A 'Black Lives Matter' marquee in Asheville, NC in July. The city has been the center of demonstrations after local officials voted against immediately defunding the police. (Image via Shutterstock) 'Black Lives Matter' in Asheville
A 'Black Lives Matter' marquee in Asheville, NC in July. The city has been the center of demonstrations after local officials voted against immediately defunding the police. (Image via Shutterstock)

Asheville council members voted to maintain police funding for at least another three months, setting up a tense clash with protesters.

Police made at least four arrests in Asheville Sunday as protestors continued to fill the streets following the City Council’s rejection of major funding cuts to the city’s police department.

On June 30, the City Council voted to fully fund the Asheville Police Department for three months. Following the vote, protesters angered by the council’s decision marched in the streets calling for APD to have their funding cut in half.

“Police, the way that it’s militarized, represents … a visualization of the systematic oppression that’s been going on against Black people,” a demonstrator told WLOS.

The crowd, initially 50-people strong, swelled as cyclists provided a  protective perimeter around marchers. The demonstrators blocked downtown streets and ultimately shut down Interstate 240, which surrounds the mountain city, before disbanding. Organizers vowed to hold more demonstrations.

Organizers made good on their promise over the weekend.  

Demonstrations on Saturday resulted in minor injuries to four law enforcement officers plus the arrests of six protestors.

Activists returned on Sunday, assembling in Pack Square Park in downtown Asheville. Standing with interlocked arms, the protestors occupied the park until 1 a.m.

Earlier in the evening, the Asheville Police Department posted on Twitter that they had spoken with the event’s organizers, and notified them that anyone who obstructed streets, trespassed or caused injury to anyone would be arrested.

Police told WLOS they made four arrests during the protest Sunday, citing demonstrators’ reported use of bicycles and vehicles to block streets.

Tense Moments Saturday

The most tense moment of the protests, however, came Saturday night, when police received a call from a downtown hotel reporting that demonstrators were blocking guests from entering the hotel and were breaking front windows, APD spokesperson Christina Hallingse told The Asheville Citizen Times.

When officers arrived, the demonstrators moved into the streets. Bicyclists surrounded one APD vehicle, Hallingse stated. The vehicle’s driver warned protestors that they would be arrested if they failed to move. When they did not move, officers started making arrests.

“When they began doing so, a group of protestors jumped on top of officers and began assaulting them,” Hallingse said. “Four officers received minor injuries.”

Police arrested six demonstrators, ranging in age from 19 to 29 years old. Police records indicated that of the six, four were from Asheville, one was from Swannanoa and one was from West Virginia. 

Five of the protestors were charged with misdemeanors, including failure to disperse on command, resisting a public officer, impeding traffic and disorderly conduct. One demonstrator, Auden David Miller of Asheville, was charged with assaulting a government official, which is a class A1 misdemeanor.

Similar to other “defund the police” demonstrations across the country, Asheville advocates seek to cut the police department’s budget and reallocate funds to community arbitrators and mental health experts, who they say can defuse situations before they spiral into criminal activities and arrests.

According to WLOS, the Asheville City Council voted 5 to 2 on June 30 to only fund city operations for the first quarter. By doing so, the council hoped to give themselves and the city time to decide how to handle the police department budget for the rest of the year.
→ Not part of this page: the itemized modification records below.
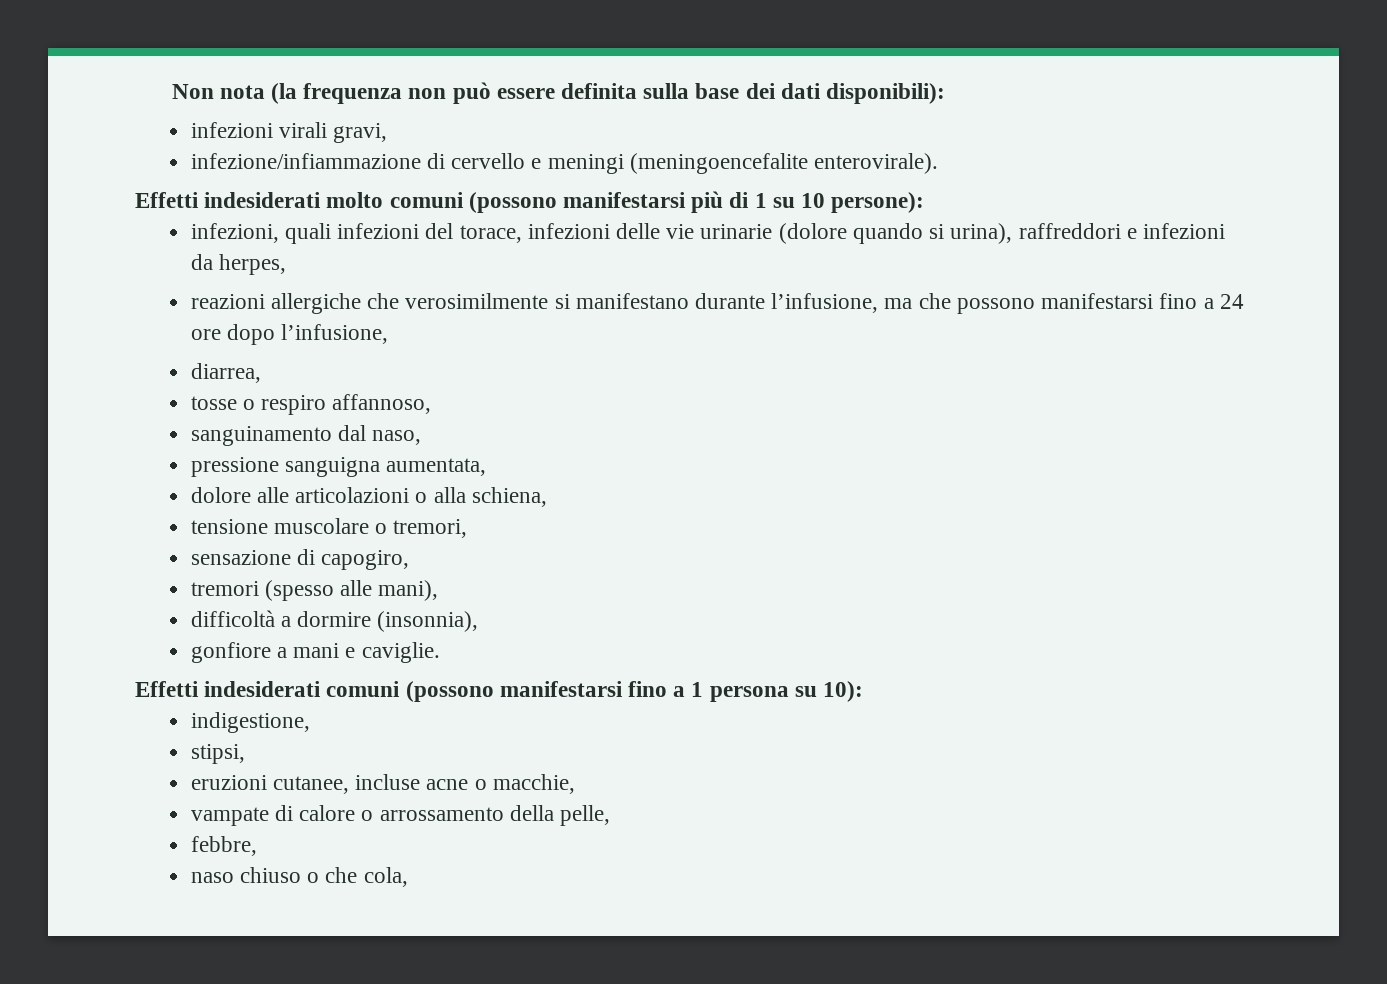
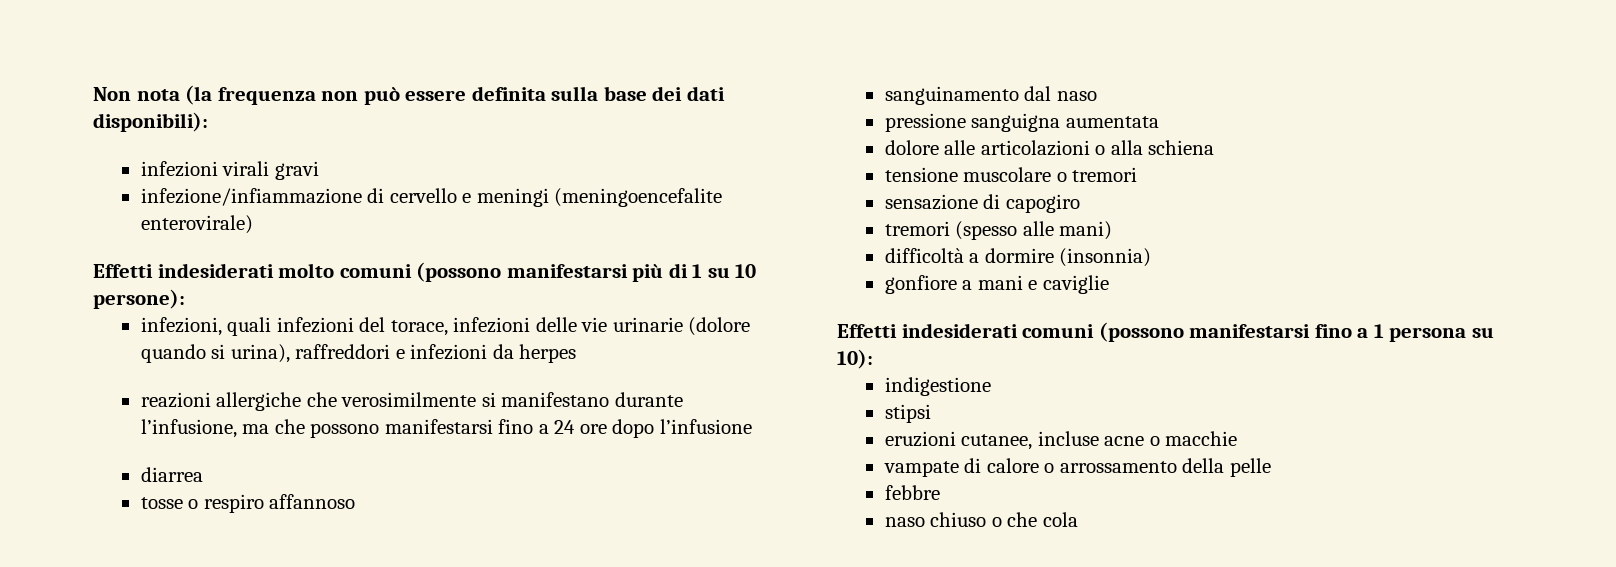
- infezioni virali gravi,
+ infezioni virali gravi
- infezione/infiammazione di cervello e meningi (meningoencefalite enterovirale).
+ infezione/infiammazione di cervello e meningi (meningoencefalite enterovirale)
- infezioni, quali infezioni del torace, infezioni delle vie urinarie (dolore quando si urina), raffreddori e infezioni da herpes,
+ infezioni, quali infezioni del torace, infezioni delle vie urinarie (dolore quando si urina), raffreddori e infezioni da herpes
- reazioni allergiche che verosimilmente si manifestano durante l’infusione, ma che possono manifestarsi fino a 24 ore dopo l’infusione,
- diarrea,
+ reazioni allergiche che verosimilmente si manifestano durante l’infusione, ma che possono manifestarsi fino a 24 ore dopo l’infusione
+ diarrea
- tosse o respiro affannoso,
+ tosse o respiro affannoso
- sanguinamento dal naso,
+ sanguinamento dal naso
- pressione sanguigna aumentata,
+ pressione sanguigna aumentata
- dolore alle articolazioni o alla schiena,
+ dolore alle articolazioni o alla schiena
- tensione muscolare o tremori,
+ tensione muscolare o tremori
- sensazione di capogiro,
+ sensazione di capogiro
- tremori (spesso alle mani),
+ tremori (spesso alle mani)
- difficoltà a dormire (insonnia),
+ difficoltà a dormire (insonnia)
- gonfiore a mani e caviglie.
+ gonfiore a mani e caviglie
- indigestione,
- stipsi,
+ indigestione
+ stipsi
- eruzioni cutanee, incluse acne o macchie,
+ eruzioni cutanee, incluse acne o macchie
- vampate di calore o arrossamento della pelle,
- febbre,
+ vampate di calore o arrossamento della pelle
+ febbre
- naso chiuso o che cola,
+ naso chiuso o che cola

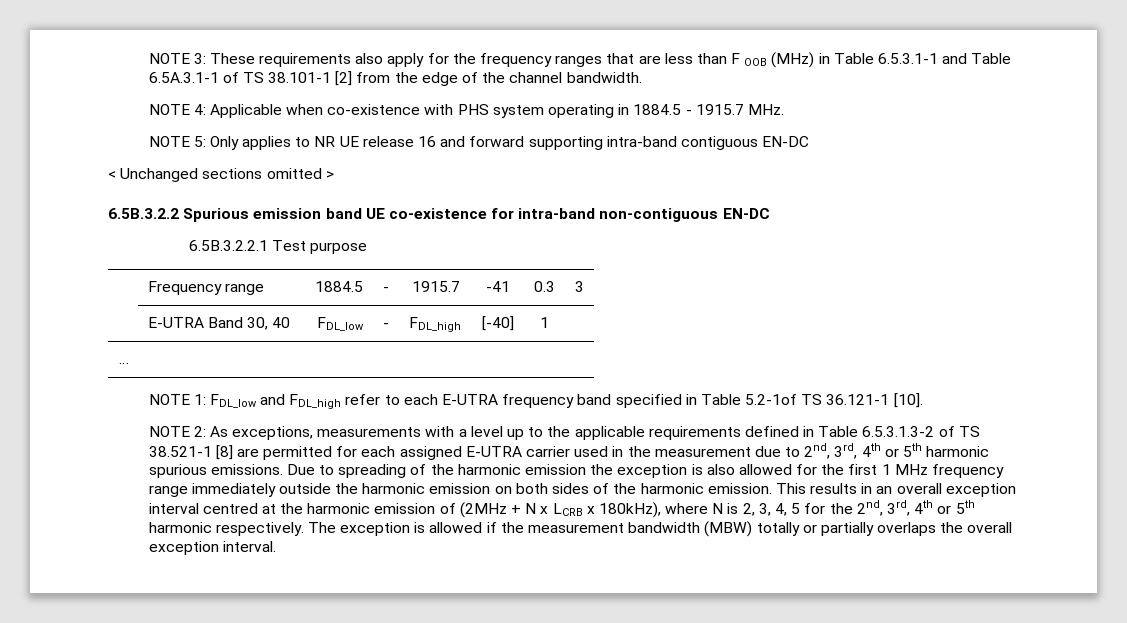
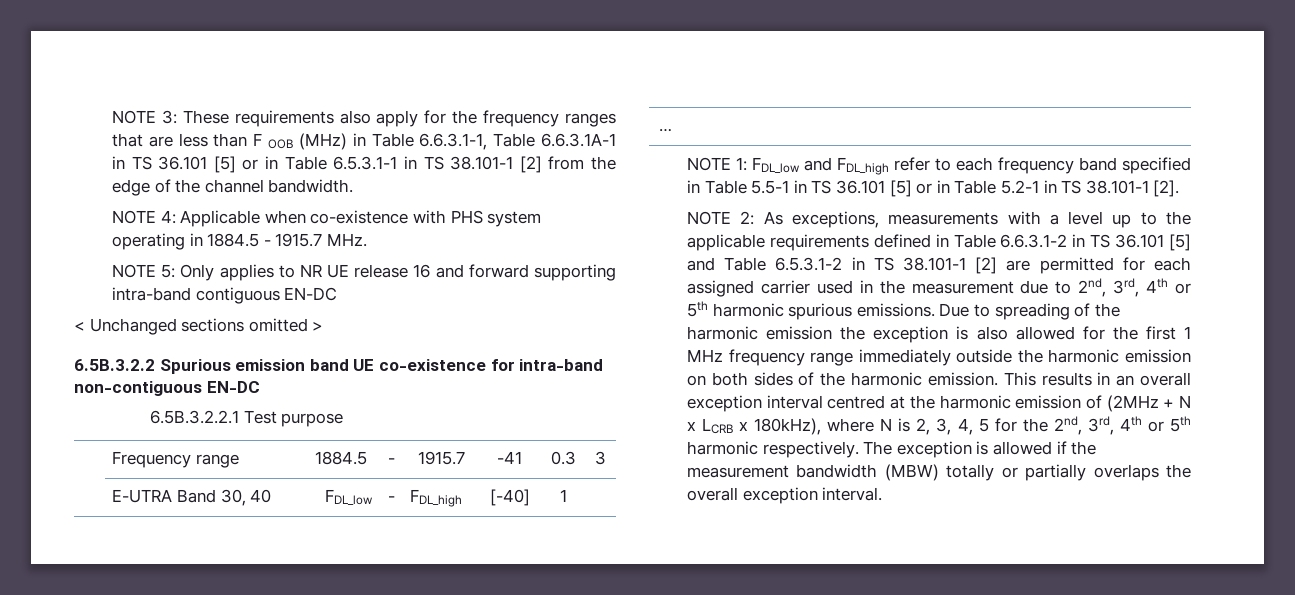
- NOTE 3: These requirements also apply for the frequency ranges that are less than F OOB (MHz) in Table 6.5.3.1-1 and Table 6.5A.3.1-1 of TS 38.101-1 [2] from the edge of the channel bandwidth.
+ NOTE 3: These requirements also apply for the frequency ranges that are less than F OOB (MHz) in Table 6.6.3.1-1, Table 6.6.3.1A-1 in TS 36.101 [5] or in Table 6.5.3.1-1 in TS 38.101-1 [2] from the edge of the channel bandwidth.
- NOTE 1: FDL_low and FDL_high refer to each E-UTRA frequency band specified in Table 5.2-1of TS 36.121-1 [10].
+ NOTE 1: FDL_low and FDL_high refer to each frequency band specified in Table 5.5-1 in TS 36.101 [5] or in Table 5.2-1 in TS 38.101-1 [2].
- NOTE 2: As exceptions, measurements with a level up to the applicable requirements defined in Table 6.5.3.1.3-2 of TS 38.521-1 [8] are permitted for each assigned E-UTRA carrier used in the measurement due to 2nd, 3rd, 4th or 5th harmonic spurious emissions.
+ NOTE 2: As exceptions, measurements with a level up to the applicable requirements defined in Table 6.6.3.1-2 in TS 36.101 [5] and Table 6.5.3.1-2 in TS 38.101-1 [2] are permitted for each assigned carrier used in the measurement due to 2nd, 3rd, 4th or 5th harmonic spurious emissions.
Council members told WLOS, that for the most part, they all agreed that policing procedures need to change in Asheville. That said, they didn’t want to rush their decision.

“It would be completely irresponsible just to cut the police budget by 50% and figure it out later,” Councilwoman Julie Mayfield said.

“If you don’t want the police to respond to maybe an attempted suicide, someone needs to be identified. Who will go and try and help that person? And, right now, there’s no plan for any of that,” Vice Mayor Gwen Wisler said.

Wisler added that a community input and engagement session will be held sometime in the coming weeks.